Zappos: The online shoe retailer has received plaudits in the business world for its commitment to clarity on workplace culture, with the belief that happy employees bring in happy customers. Critically, Zappos held fast to this tenet as it grew. “We knew as we were building the company that focusing on culture was paramount,” Jamie Naughton, Zappos’s chief of staff, told Forbes. “In order to provide amazing service to our customers, we knew we had to provide that same level of service to our employees and vendors.” An example is a requirement that all employees, regardless of position, must attend call center training, which both lends greater transparency, across all divisions, to customer needs and desires and cultivates empathy in employees for their customers and their peers working on the service side. A bonus, Naughton says, is that when developers take on this role, they spot ways to improve call center systems and tools that they might not have had they stayed in their own silo.

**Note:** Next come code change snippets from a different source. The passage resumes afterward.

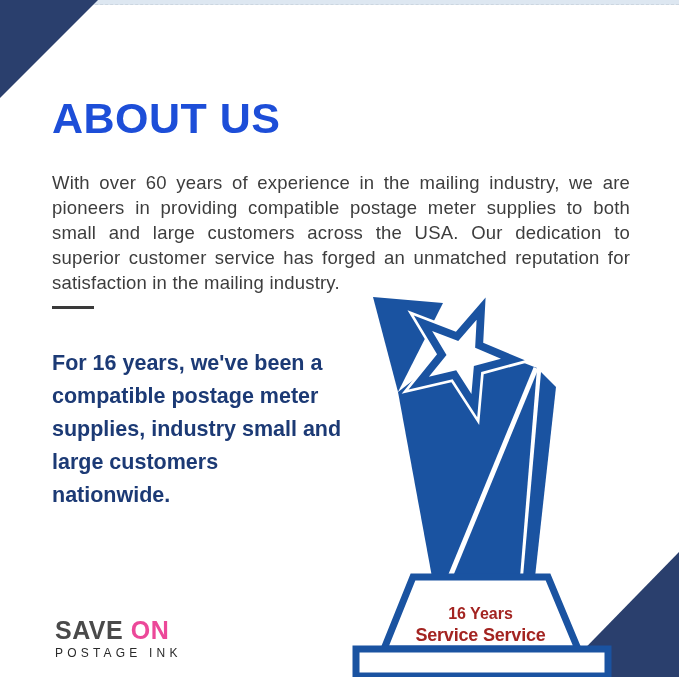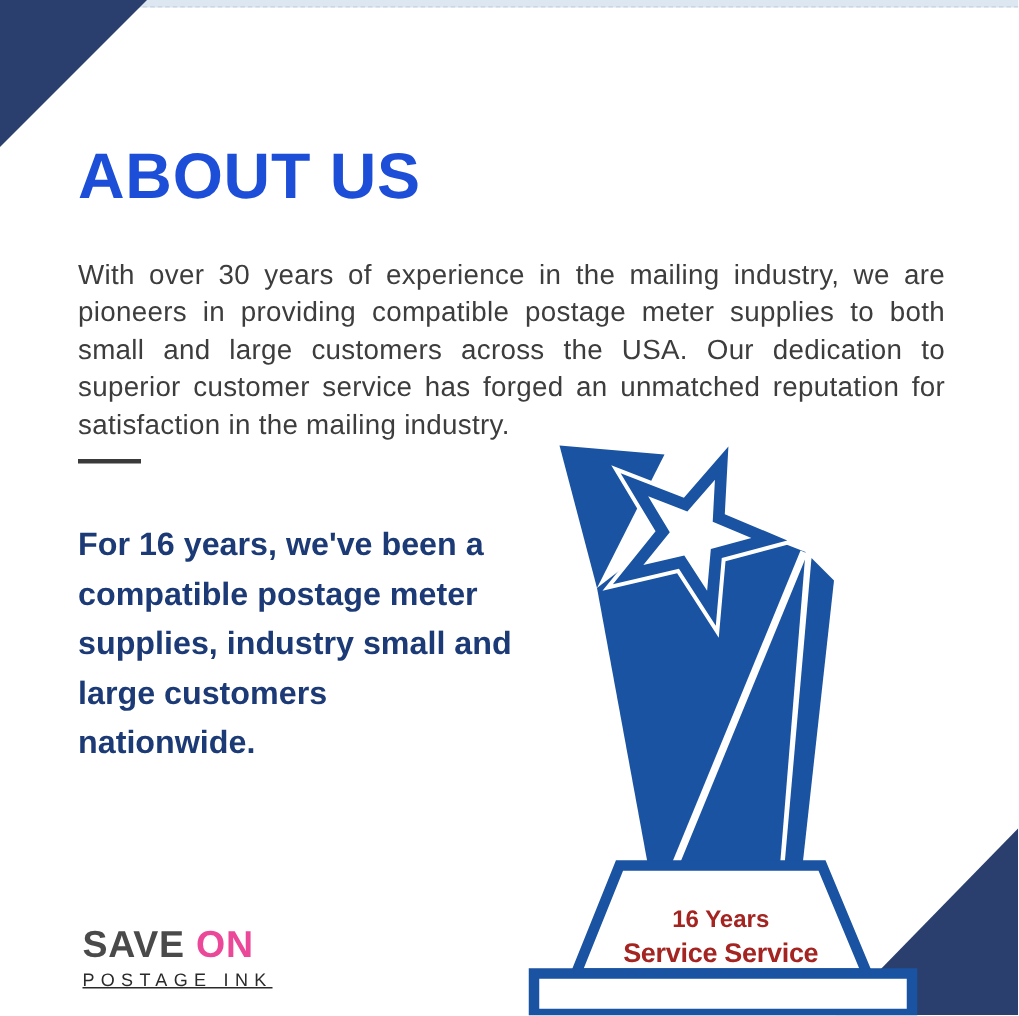--- a/index.html
+++ b/index.html
@@ -78,7 +78,7 @@
 
   <h1 class="heading">ABOUT US</h1>
 
-  <p class="paragraph">With over 30 years of experience in the mailing industry, we are pioneers in providing compatible postage meter supplies to both small and large customers across the USA. Our dedication to superior customer service has forged an unmatched reputation for satisfaction in the mailing industry.</p>
+  <p class="paragraph">With over 60 years of experience in the mailing industry, we are pioneers in providing compatible postage meter supplies to both small and large customers across the USA. Our dedication to superior customer service has forged an unmatched reputation for satisfaction in the mailing industry.</p>
 
   <div class="dash"></div>
 

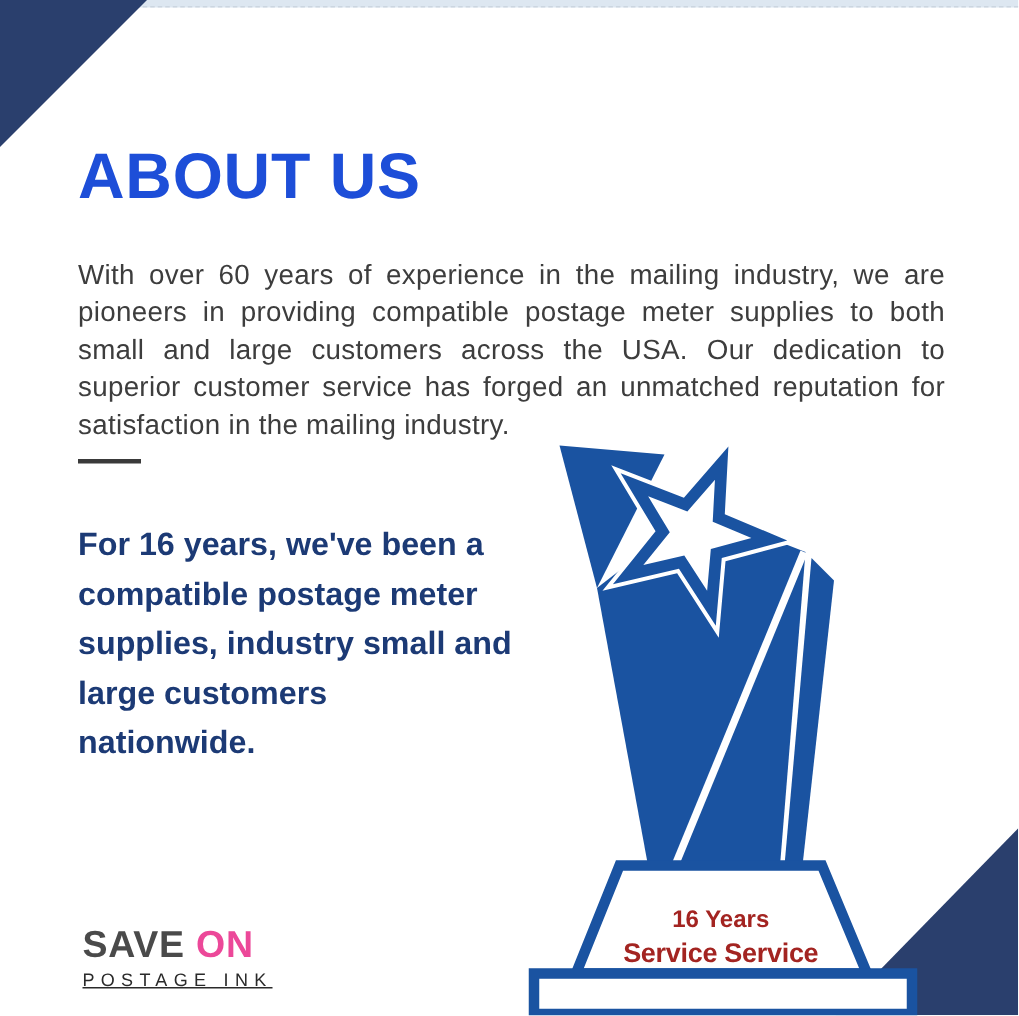--- a/index.html
+++ b/index.html
@@ -64,7 +64,7 @@
   .logo-on { color: #ec4899; }
   .logo-sub {
     font-size: 12px; font-weight: 500; letter-spacing: 4.2px;
-    color: #2a2a2a; margin-top: 2px; text-decoration: underline;
+    color: #2a2a2a; margin-top: 2px;
   }
 </style>
 </head>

Keeping organizational health top of mind at a scaling company

When an organization grows quickly, it’s tempting to put health on the back burner and focus on metrics like profit and loss. But McKinsey’s data shows the competitive edge that organizational health brings: Would you rather grow healthfully and stay ahead of the pack nowor try to catch up later?

While considering how to invest in ways to keep employees happy, forward-thinking leaders of scaling companies shouldn’t look to gimmickry like foosball tables and an avocado toast bar, which may lose their novelty, but to ways to prioritize connection and clarity from the beginning. They can build organizational health into a company’s success metrics along with measures like profit, growth, and employee satisfaction and also integrate health into monthly and quarterly performance reviews.

Chris Gagnon and his colleagues at McKinsey also suggest financial incentives to improve team performance and creating and holding accountable a health team dedicated to embedding the right behaviors in the organization.

Ultimately, growing companies can build good health into their workplace culture by ensuring that it’s driven by employees at all levels. Similar to how our own Customer Success team here at Slack mobilizes a “champion network” of opinion leaders and influential peers, deputize these team members throughout the company to model and evangelize healthy company values and give feedback on what’s been working and what hasn’t. By providing clarity from the top down, but not limiting good ideas and leadership opportunities to only those in positions of power, growing companies of all sizes can start out healthy and stay that way.